Today I'm grateful. More grateful than I usually am. Grateful that I am alive, grateful for everything that seemed like a mistake in the past. I guess there are no mistakes in life, because I know that I am meant to be RIGHT HERE at this very moment. And if it wasn't for all those 'mistakes' I wouldn't be here right now. I'm grateful for love, loss, pain, pleasure and being able to feel it all!!
I have a raging headache and feel as though I need to lie down and that is exactly what I am going to do (when I'm done with this post). I believe I am done with putting so much pressure on myself: I have done more than enough to prove to myself that I am an exceptional human being (God doesn't make trash), that I am worthy of love and praise and that I am here to follow my destiny and live MY life the way I see fit.
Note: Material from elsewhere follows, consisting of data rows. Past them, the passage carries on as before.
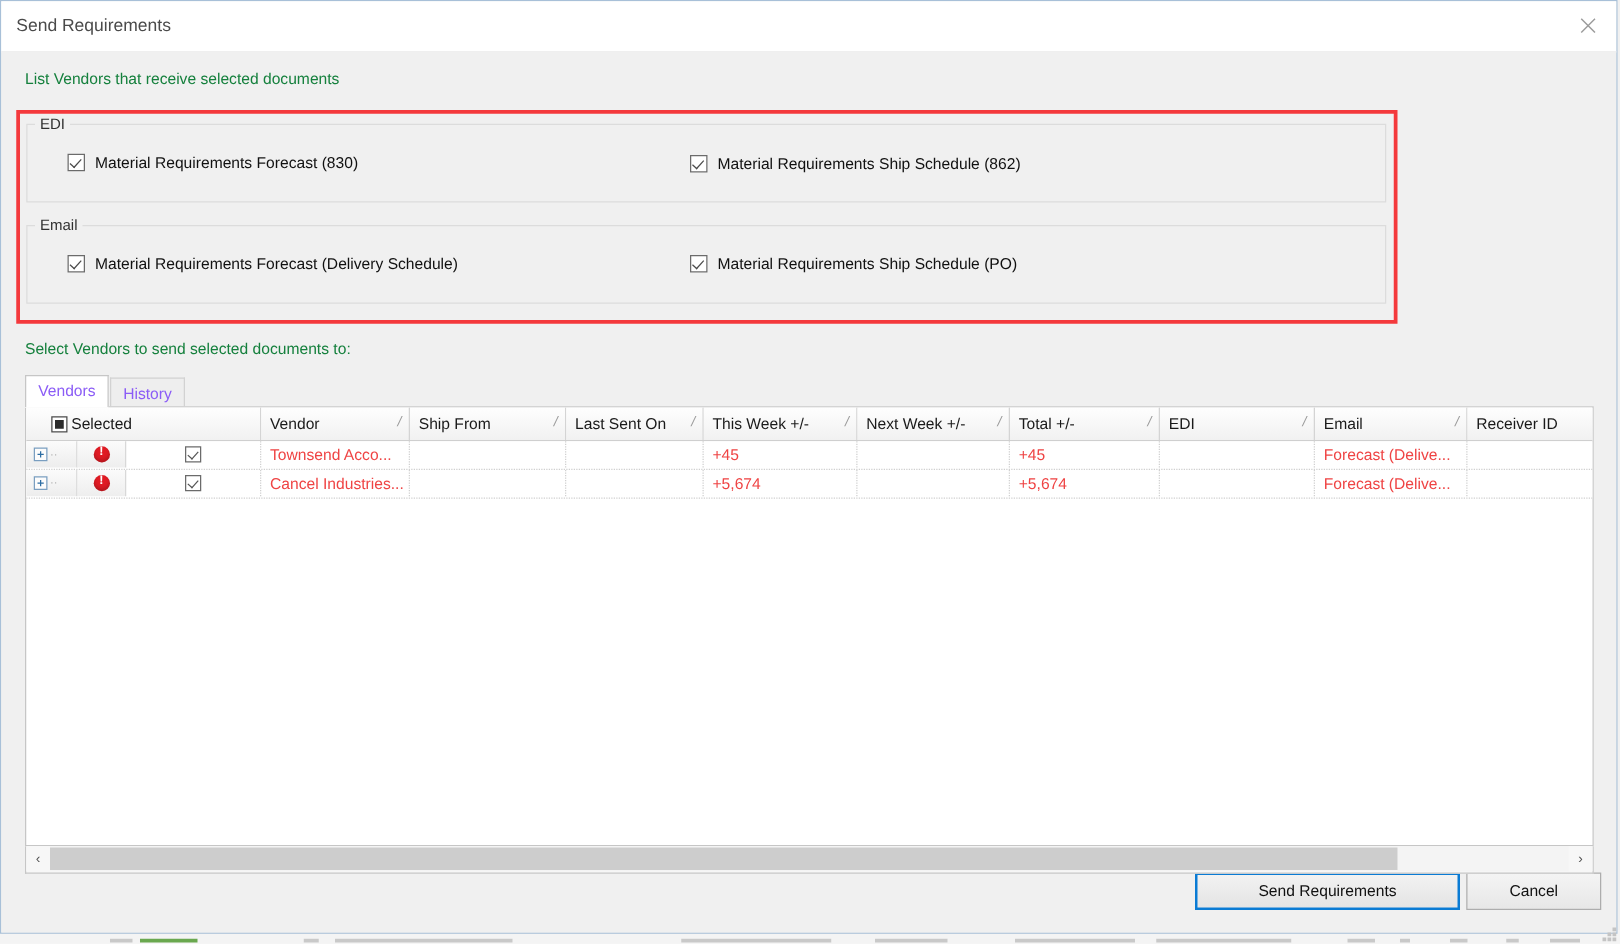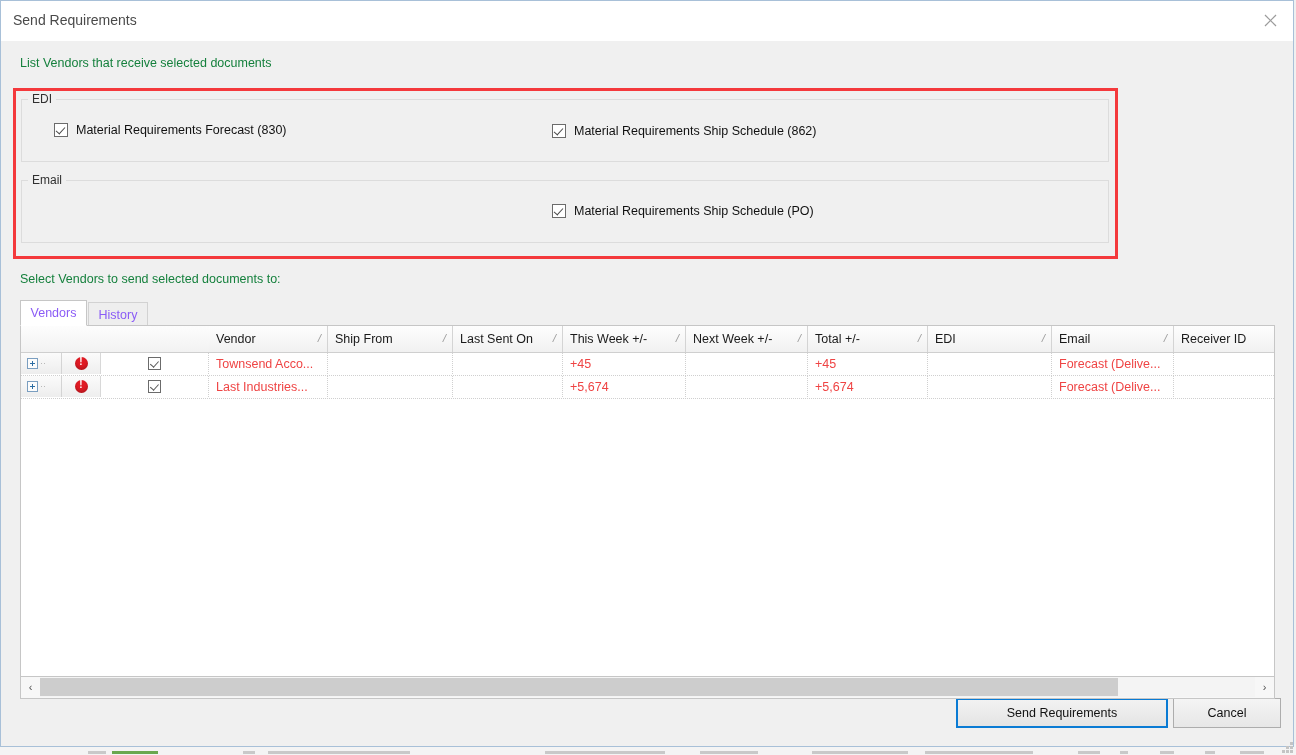"Material Requirements Forecast (Delivery" div.cbrow { html: none -> <div> <span></span> <span>Material Requirements Forecast (Delivery Schedule)</span> </div> }
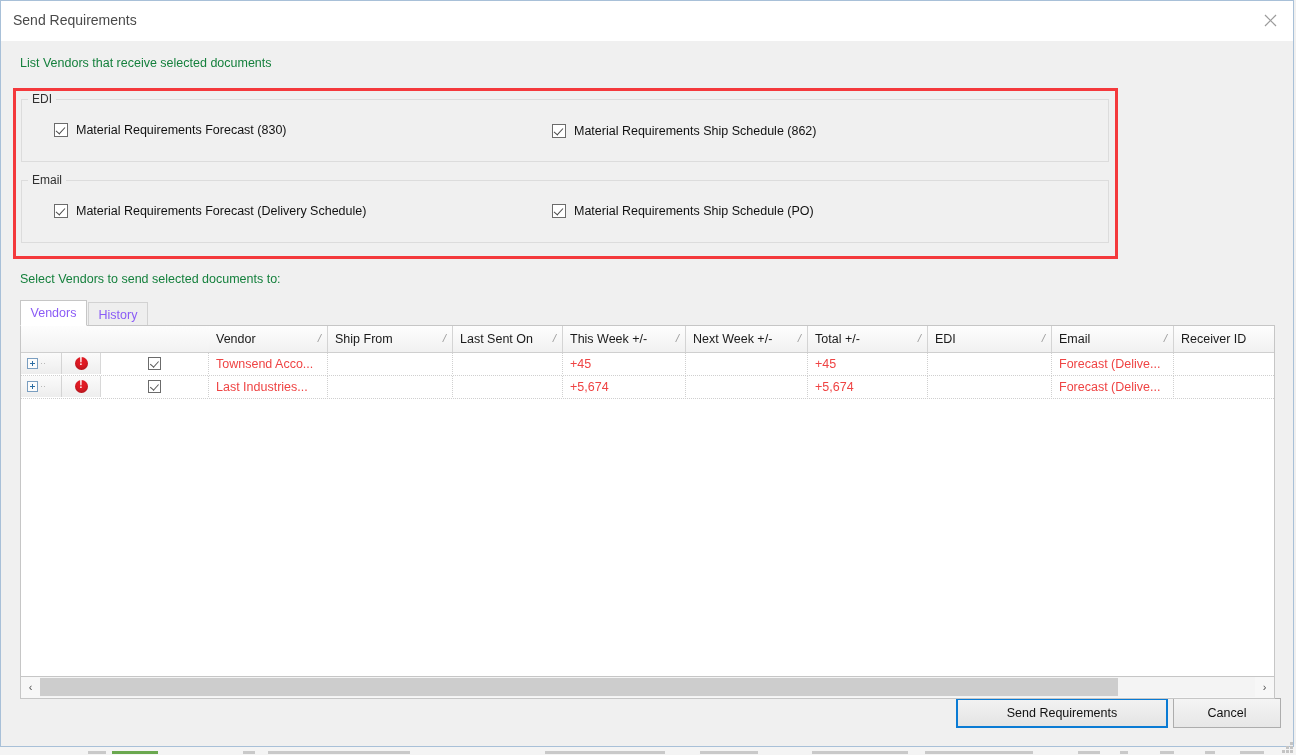"Selected" div.hcell { html: none -> <div> <span></span> <span>Selected</span> </div> }
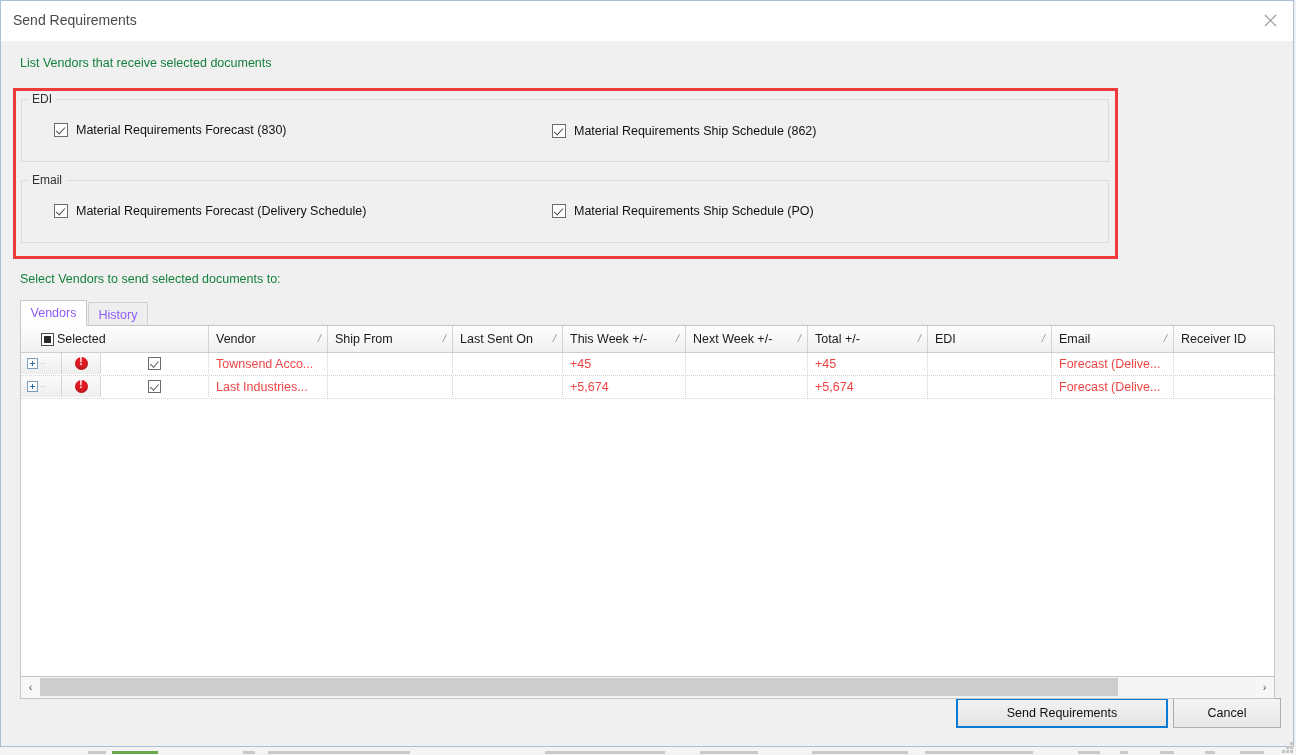"Last Industries..." div.cell { text: Last -> Cancel }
That feels so good. That amazing human being that has been locked inside of this insecure thin skin has done more than broken it... SHE IS STEPPING OUT COOL AS YOU PLEASE. She is in no rush, she is loving her big coming out and when she is done she is going to look back at her cage, the thin skin, and say 'thank you darling, but I've got it from here. You can rest knowing that we are in great hands now. You did the best you could... But now that we know better, I'm going to do better. PLEASE BELIEVE!!!'
HALLELU-YER I have arrived!!!!!!!!!!!
I love these quiet moments.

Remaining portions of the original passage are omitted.